De ce séjour, Anne Staquet tire bien des enseignements qu’elle confronte à ses acquis universitaires pour revisiter les théories philosophiques et sociologiques qu’elle avait construites sur le socle des enseignements des grands maîtres en la matière. La connaissance pratique, les acquis d’expérience, l’écoute des autres, surtout ceux qui souffrent, peuvent enrichir tous les savoirs universitaires, ouvrir de nouveaux horizons, faire comprendre qu’il peut exister diverses façons d’aborder les problèmes, que la solution n’est pas que dans les livres. Cette crise ne changera peut-être les lois naturelles qui régissent le fonctionnement de l’humanité depuis qu’elle est apparue sur terre mais elle aura à coup sûr un impact social évident, les barrières sociales imposées resteront, peut-être sous une forme, même édulcorée, dans les comportements sociaux.
Elle a compris l’importance du vécu, le rôle de la pratique, les limites du savoir, l’importance des valeurs humaines dans le travail et la vie sociale. A l’avenir, elle saura relativiser l’importance des qualités intellectuelles en comprenant que la perception sensorielle, l’adresse physique, l’intelligence pratique jouent aussi un grand rôle dans le fonctionnement de la société qu’elle quelle soit.

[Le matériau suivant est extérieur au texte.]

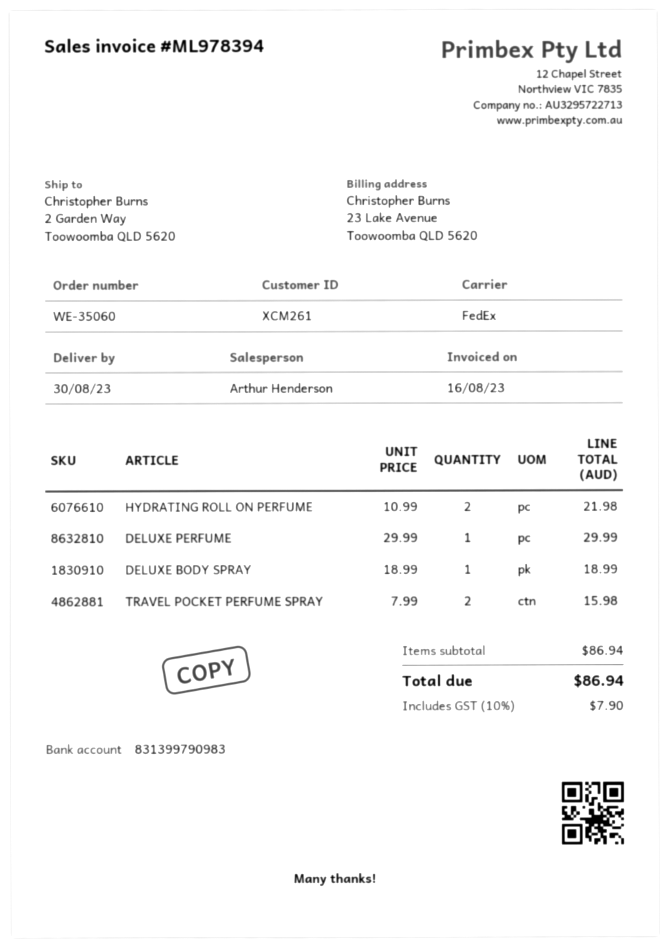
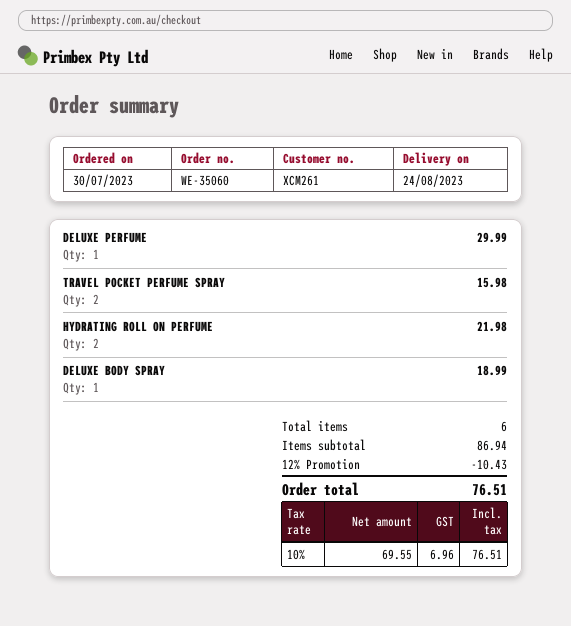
delivery date: 2023-08-30 -> 2023-08-24
discount: none -> 12% = 10.43
tax: 10% = 7.90 -> 10% = 6.96
total: 86.94 -> 76.51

Tout ce qu’elle a vécu au cours de ce parcours bénévole vient percuter tout ce que nos dirigeants voudraient nous inculquer et tout ce que les médias n’arrivent pas à expliquer, empêtrés dans leurs querelles audiovisuelles pour triompher dans le combat de l’audimat. Je partage totalement avec elle, cette réflexion : « il convient de repenser tant l’éducation que la pertinence du modèle démocratique tel que nous le connaissons à l’époque des médias de masse ».